Benefiting from the trade war. China is stockpiling more oil

Chinese oil traders are seeking to capitalize on the short-term benefit of the US trade war and the resulting decline in crude prices, regardless of concerns about the long-term economic damage, the Financial Times reports.

Crude oil imports to China rose sharply in March and April, reaching nearly 11 mn bbl/d, the highest level in 18 months, compared to 8.9 mn bbl/d in January, according to Kepler tanker tracking data.

Fear of tougher U.S. sanctions on Iran prompted Chinese refiners to buy Iranian oil en masse, before that turned into a broader stockpiling of crude after prices fell, driven by increased OPEC production and former U.S. President Donald Trump's announcements of tariffs.

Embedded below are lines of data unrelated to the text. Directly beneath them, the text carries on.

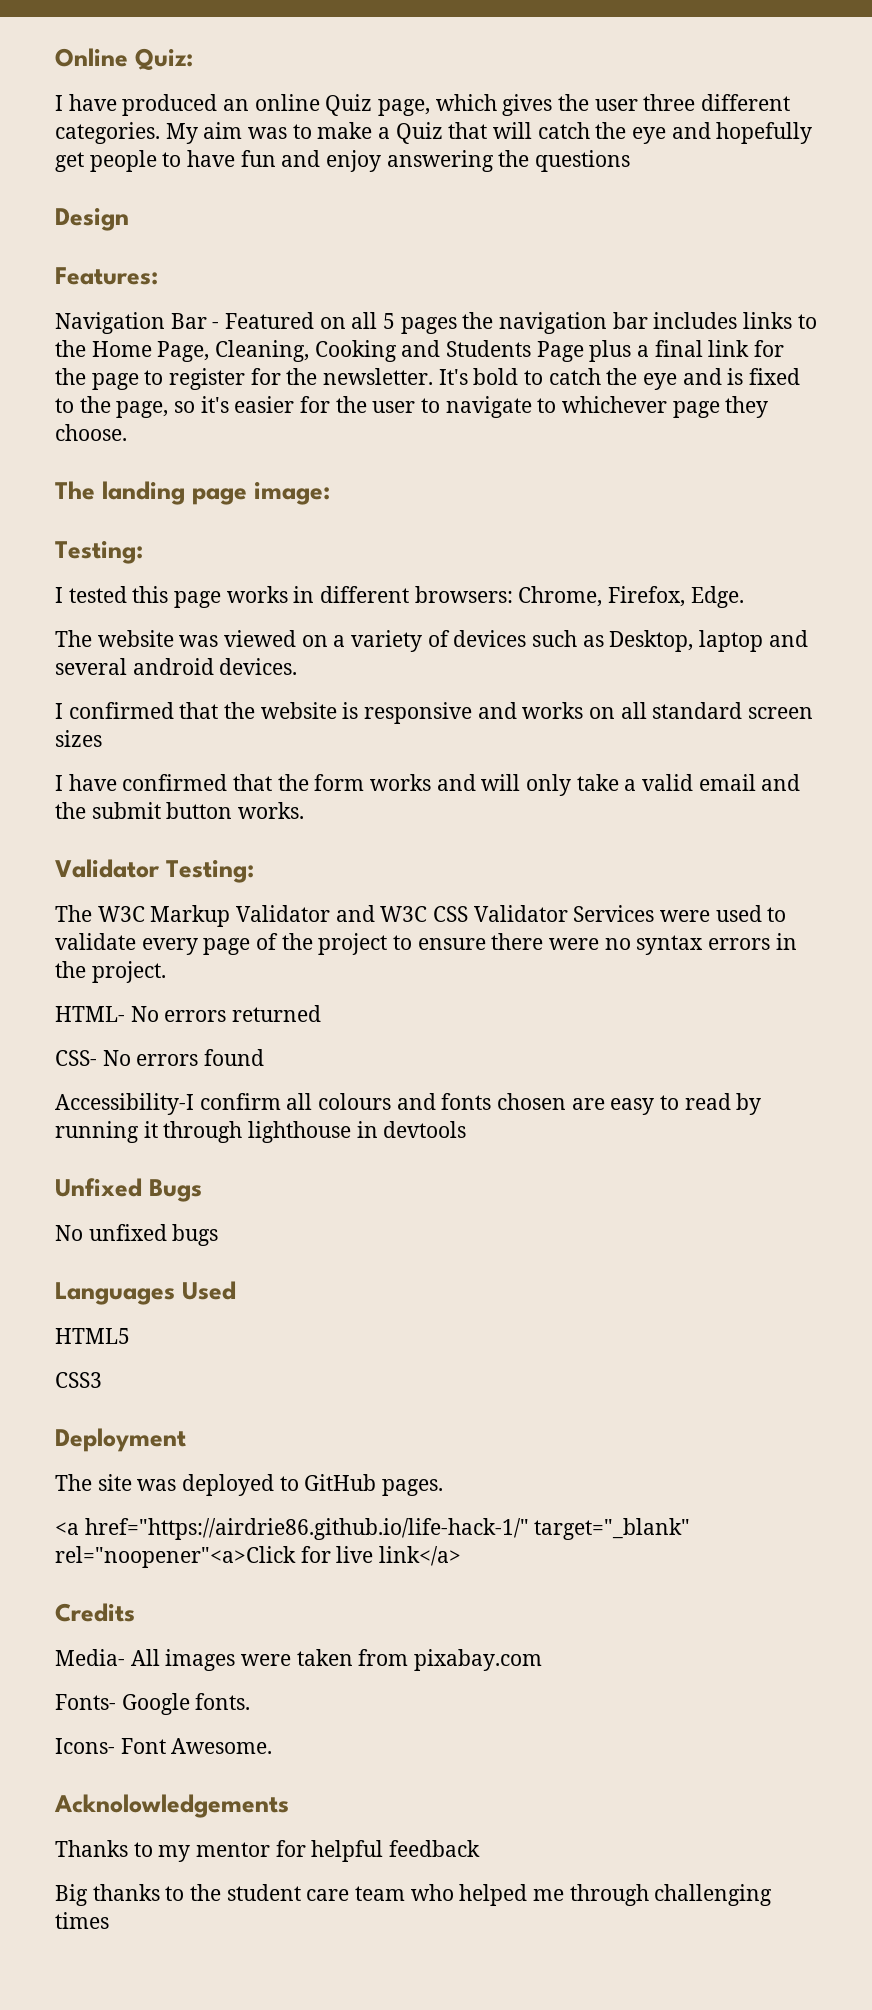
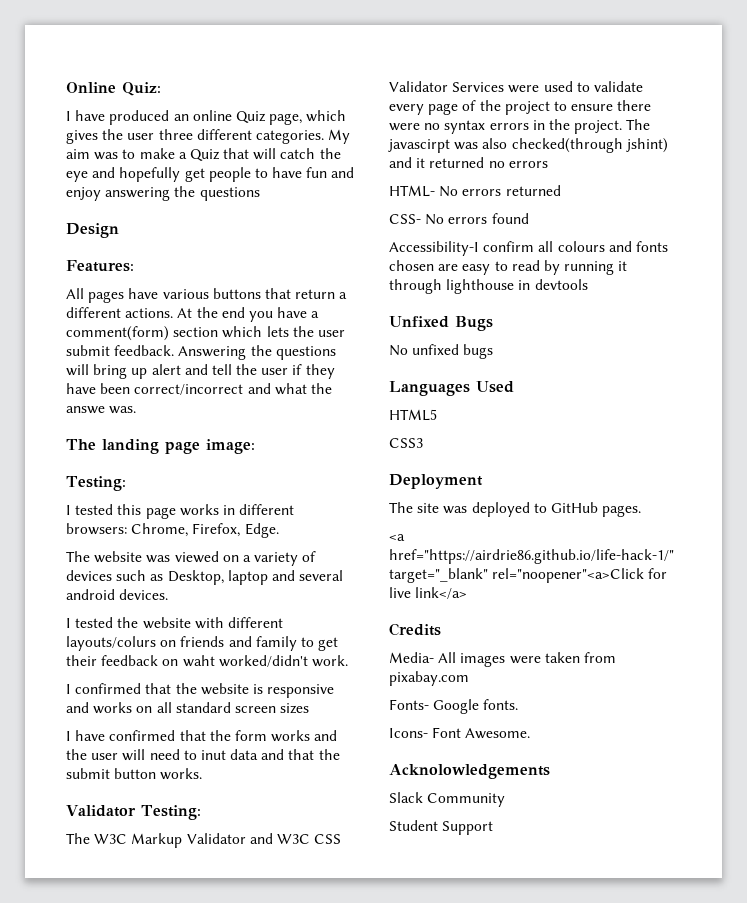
[55,312,817,334] [55,340,785,362] [55,368,801,390] [55,396,769,418] [55,424,127,441] Navigation Bar - Featured on all 5 pages the navigation bar includes links to the Home Page, Cleaning, Cooking and Students Page plus a final link for the page to register for the newsletter. It's bold to catch the eye and is fixed to the page, so it's easier for the user to navigate to whichever page they choose. -> [66,288,348,303] [66,307,320,322] [66,326,345,341] [66,345,336,360] [66,364,335,379] [66,383,332,395] [66,406,137,414] All pages have various buttons that return a different actions. At the end you have a comment(form) section which lets the user submit feedback. Answering the questions will bring up alert and tell the user if they have been correct/incorrect and what the answe was.
(298, 666) none -> [66,617,283,629] [66,636,339,651] [66,655,348,667] // I tested the website with different layouts/colurs on friends and family to get their feedback on waht worked/didn't work.
[481,774,801,796] will only take a valid email and -> [66,749,315,761] the user will need to inut data and that
(166, 972) none -> [626,119,651,130] [388,138,668,153] [389,157,548,168] The javascirpt was also checked(through jshint) and it returned no errors
[55,1840,481,1862] [55,1884,773,1906] [55,1912,109,1929] Thanks to my mentor for helpful feedback // Big thanks to the student care team who helped me through challenging times -> [389,792,506,807] [389,820,494,835] Slack Community // Student Support

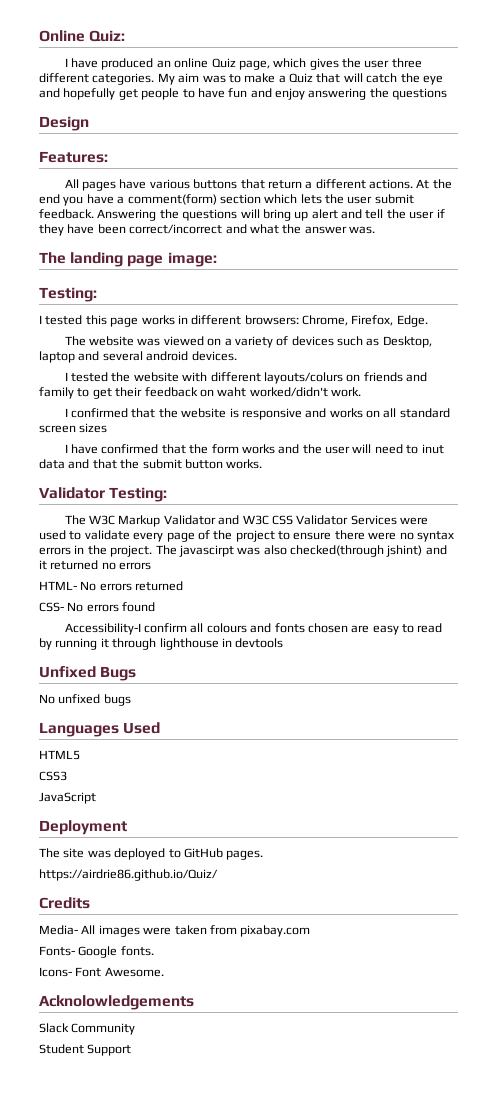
[66,406,105,414] answe -> [304,226,347,234] answer
(423, 443) none -> [39,792,96,804] // JavaScript
[389,534,405,541] [389,549,674,564] [389,568,668,583] [389,587,468,599] <a href="https://airdrie86.github.io/life-hack-1/" target="_blank" rel="noopener"<a>Click for live link</a> -> [39,869,218,881] https://airdrie86.github.io/Quiz/

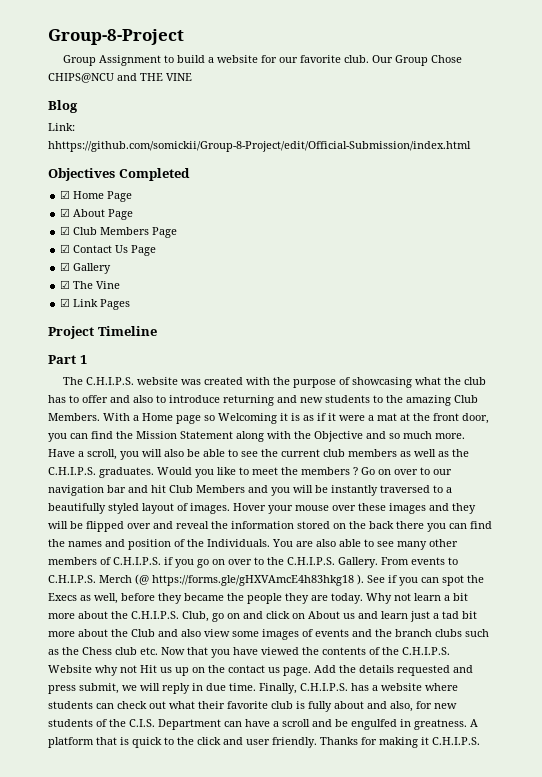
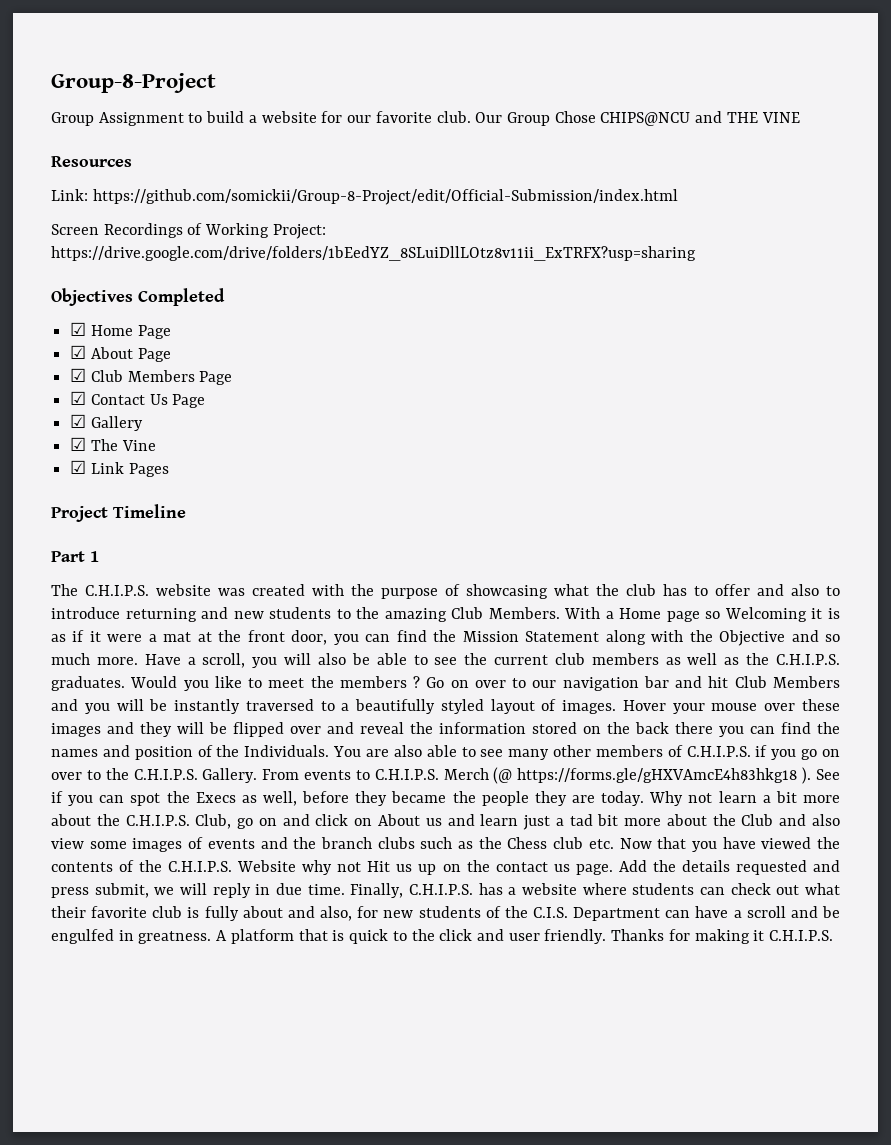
[48,100,78,113] Blog -> [51,156,132,167] Resources
[48,141,471,152] hhttps://github.com/somickii/Group-8-Project/edit/Official-Submission/index.html -> [92,189,678,205] [51,223,326,239] [51,246,696,261] https://github.com/somickii/Group-8-Project/edit/Official-Submission/index.html // Screen Recordings of Working Project: https://drive.google.com/drive/folders/1bEedYZ_8SLuiDllLOtz8v11ii_ExTRFX?usp=sharing

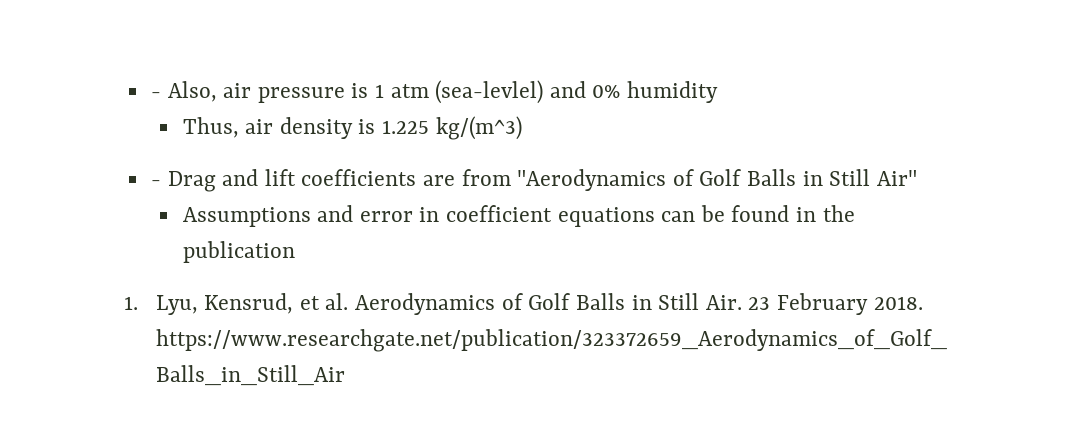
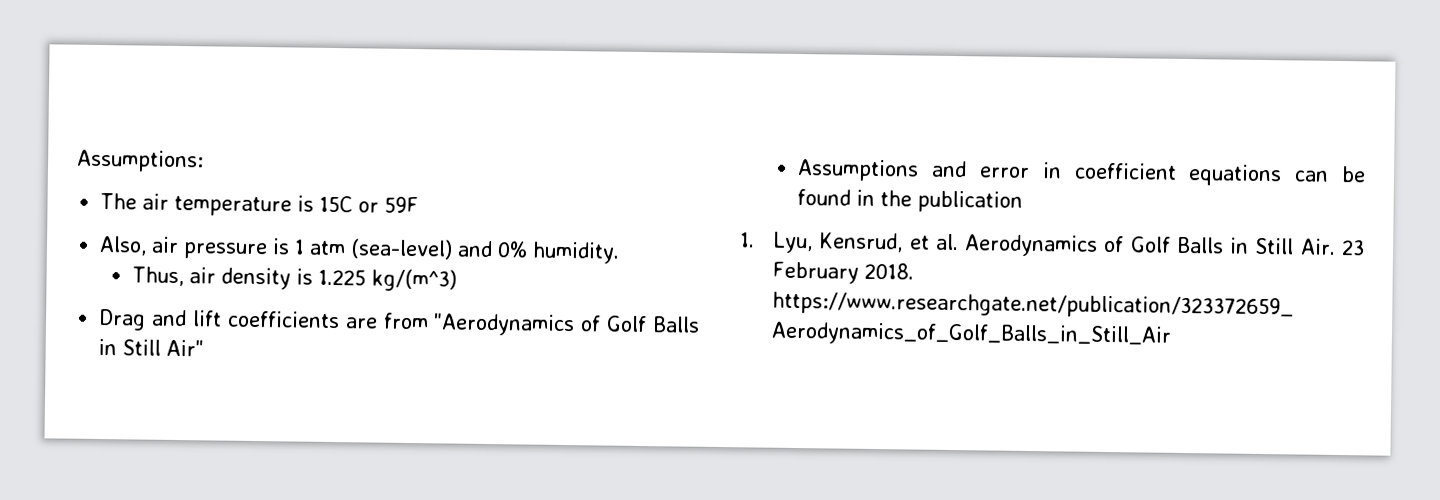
[150,92,161,98] - -> [76,149,204,173] [100,192,420,217] Assumptions: // The air temperature is 15C or 59F //
[435,80,544,104] (sea-levlel) -> [350,238,454,260] (sea-level)
[627,81,719,103] humidity -> [532,241,621,264] humidity.
[150,180,161,186] - -> (458, 280) none

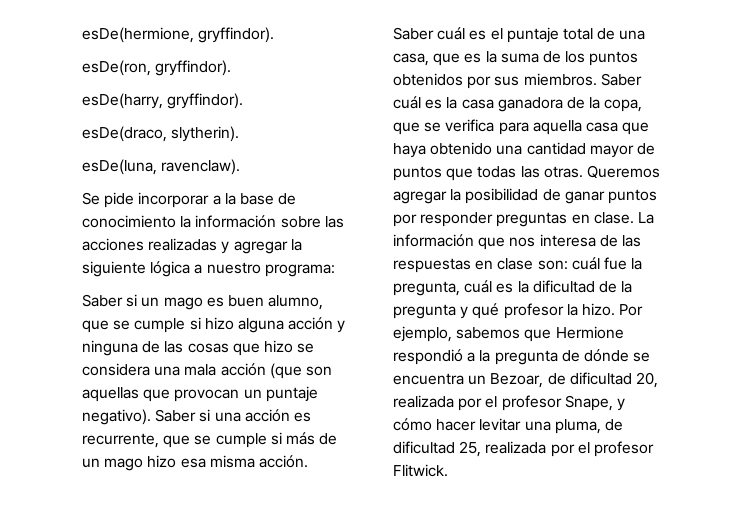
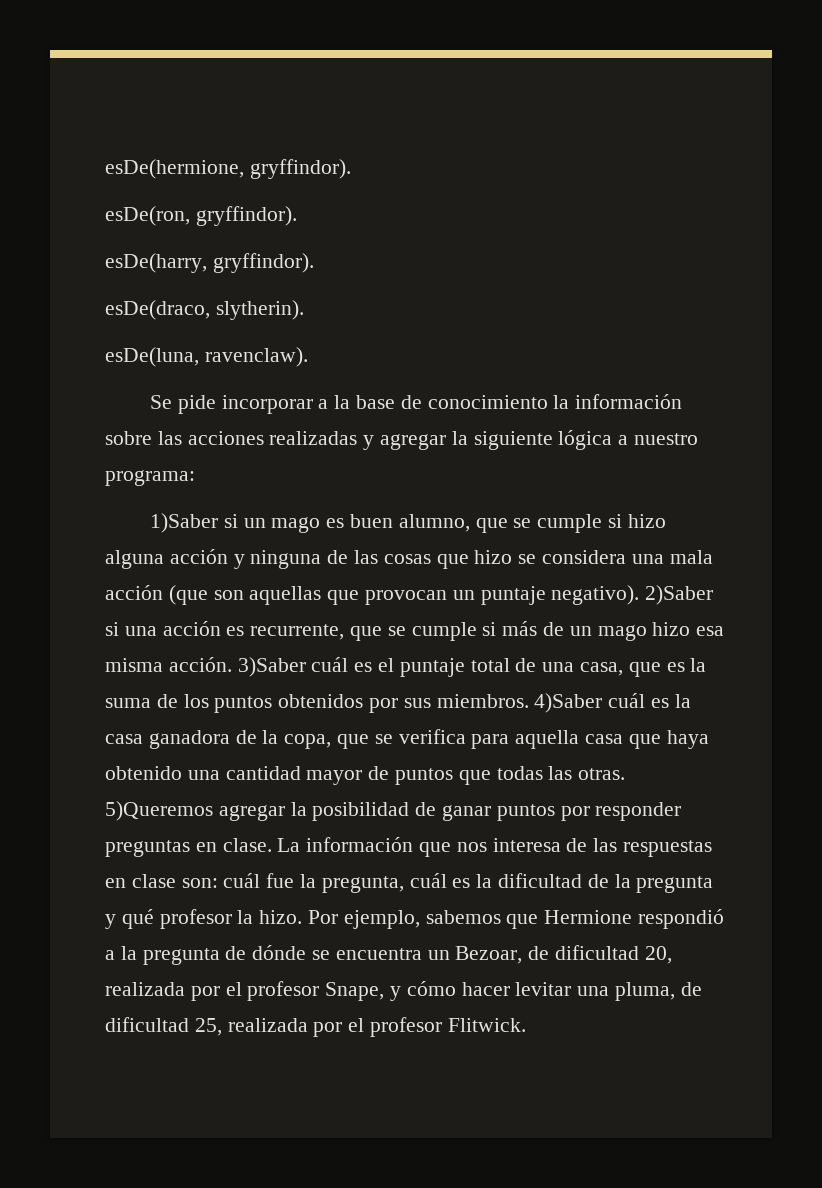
[82,294,123,307] Saber -> [149,513,218,533] 1)Saber
[155,409,197,422] Saber -> [645,585,714,605] 2)Saber
[393,27,434,40] Saber -> [237,657,306,677] 3)Saber
[600,73,642,86] Saber -> [534,693,603,713] 4)Saber
[586,165,660,179] Queremos -> [105,801,213,821] 5)Queremos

Despite analysts' warnings that the trade war could eventually lead to a decline in oil consumption, Chinese demand for auto and jet fuel remains strong, with some refineries postponing their annual maintenance to continue production, taking advantage of lower crude prices, Emma Lee, an analyst at market data firm Vortexa, told the Financial Times.

In contrast, private refiners face logistical challenges related to the sanctions on oil tankers, which has led to the accumulation of about 40 million barrels of Iranian crude oil on 36 vessels, including 18 million barrels in Singapore, 10 million in the Yellow Sea and 4 million in the South China Sea, according to Kepler's Johannes Rauboll.

However, private refineries continue to buy discounted Iranian oil to preserve their limited profit margins, especially since many of them are not connected to the US financial system, minimizing the financial consequences.